Long-term Results of Living Donors in Simultaneous Kidney and Liver Transplantations.

Posted by on 28 Mar 2017 | Tagged as: Hepatitis B Alternative Medicine

Related Articles Long-term Results of Living Donors in Simultaneous Kidney and Liver Transplantations. Transplant Proc. 2017 Apr;49(3):403-406 Authors: Unek T, Egeli T, Özbilgin M, Çelik A, Atilla K, Ağalar C, Arslan NÇ, Karademir S, Bora S, Gülay H, Derici ZS, Astarcıoğlu I Abstract INTRODUCTION: Because of the shortage of organs available for transplantation, living related sequential transplantation with the use of liver and a kidney from the same donor has emerged as a reasonable therapeutic alternative. However, there is insufficient literature about the complications that living donors experience after simultaneous kidney and liver transplantations.
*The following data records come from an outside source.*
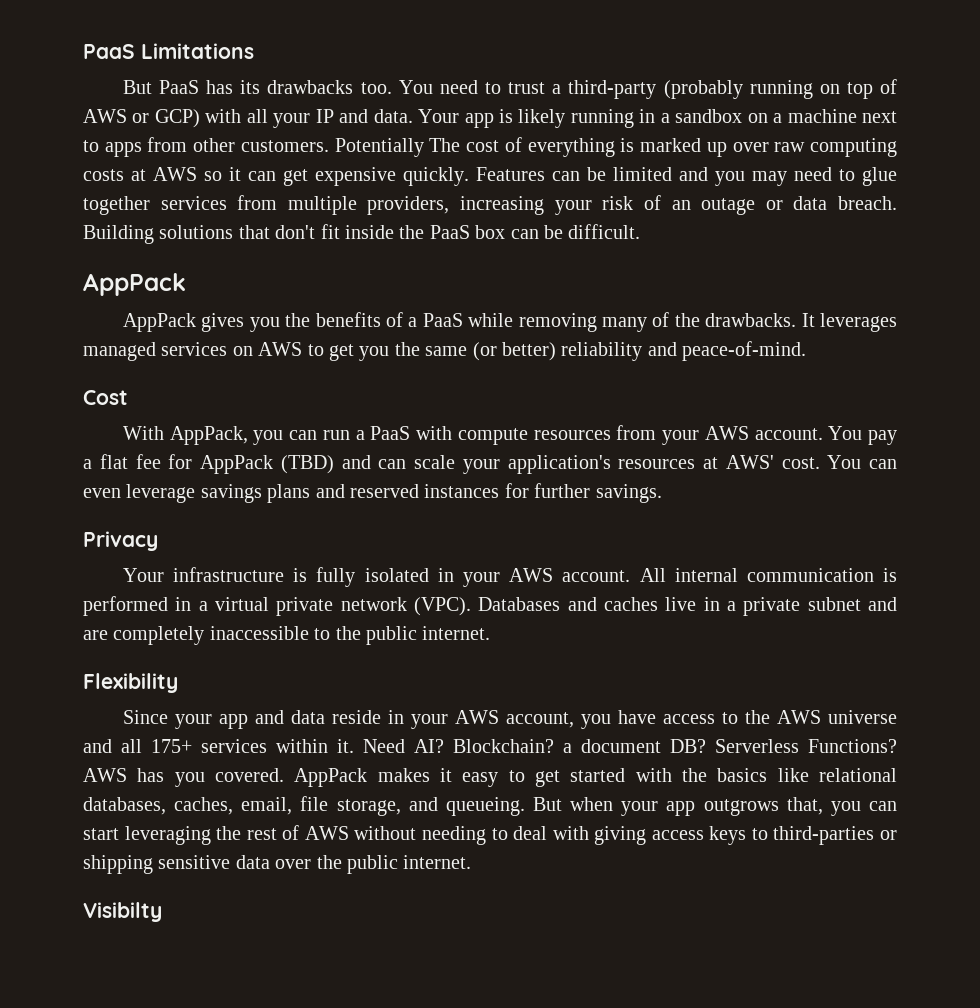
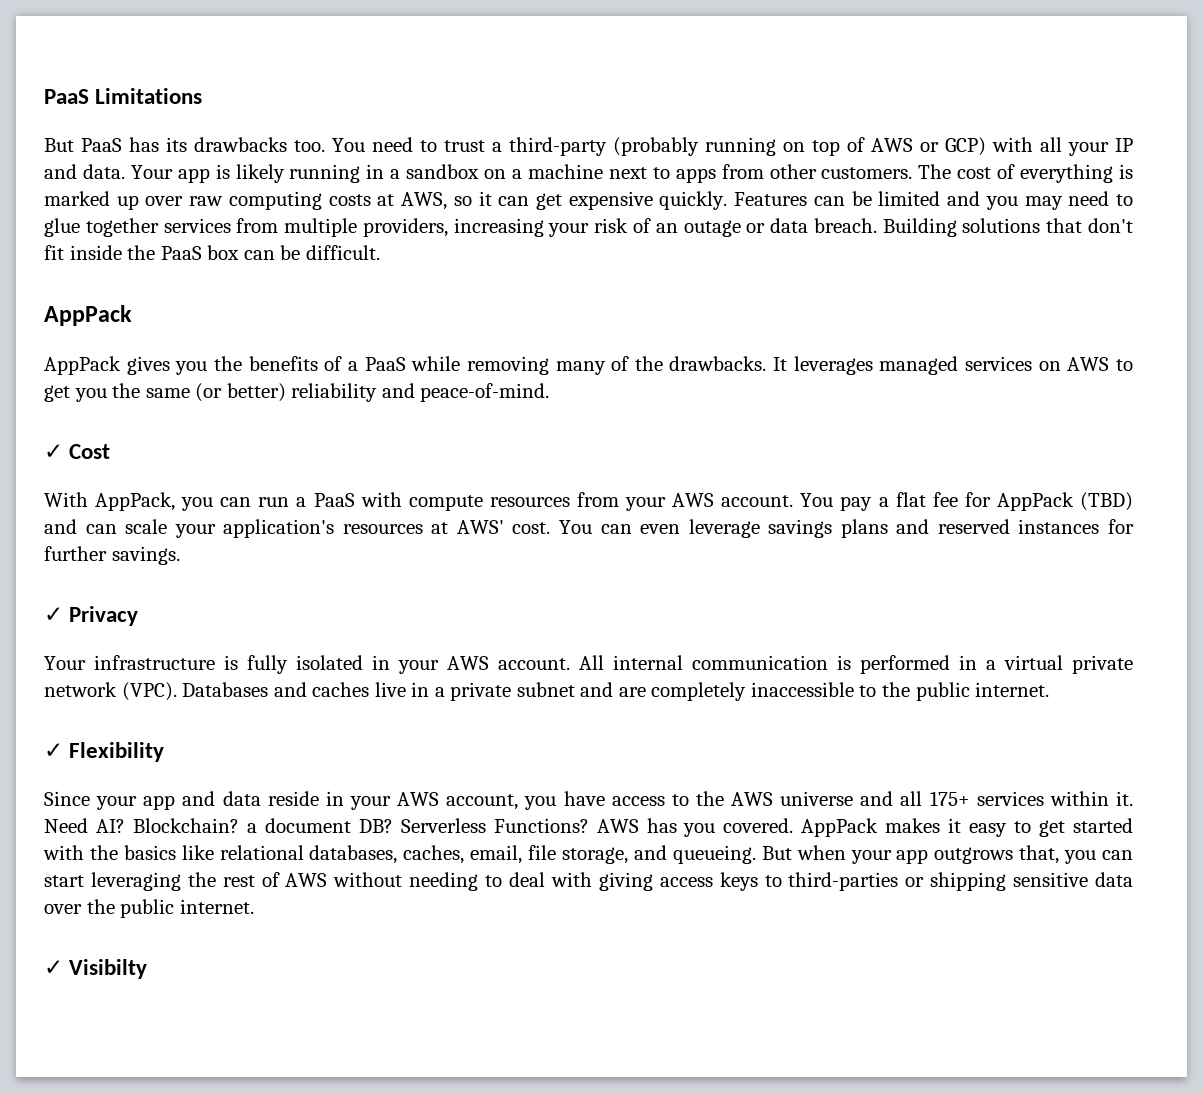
[334,138,424,157] Potentially -> (913, 173) none
[153,167,197,181] AWS -> [401,192,448,210] AWS,
(807, 351) none -> [44,444,63,459] ✓
(662, 493) none -> [44,607,63,622] ✓
(491, 633) none -> [44,743,63,758] ✓
(472, 862) none -> [44,960,63,975] ✓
METHODS: From December 2001 to October 2009, 5 living donors provided simultaneous donation of livers and kidneys and 1 living donor donated first her kidney and then her liver. Demographic data of the donors and information concerning the surgery and postoperative observation were collected prospectively. RESULTS: All of the donors were female. The median age was 27.5 (range, 19-36) years. Indications requiring the simultaneous transplantation of livers and kidneys were primary hyperoxaluria type 1 (PH1) in 5 potential recipients and cirrhosis due to chronic hepatitis B infection and idiopathic chronic renal insufficiency in 1 potential recipient. Four recipients underwent right hepatectomy (segments 5-8) and right nephrectomy; 1 recipient underwent left hepatectomy (segments 2-4) and right nephrectomy; and 1 recipient underwent left lobectomy (segments 2-3) and right nephrectomy. There were no complications except in 1 donor (postoperative ileus). No donor developed hypertension or microalbuminuria. CONCLUSIONS: With the right indications, appropriate preoperative evaluation, meticulous surgical technique, proper postoperative care, and long-term close monitoring to minimize morbidity and mortality risks, liver and kidney donation from the same donor can be considered for simultaneous kidney and liver transplantation. PMID: 28340800 [PubMed – in process]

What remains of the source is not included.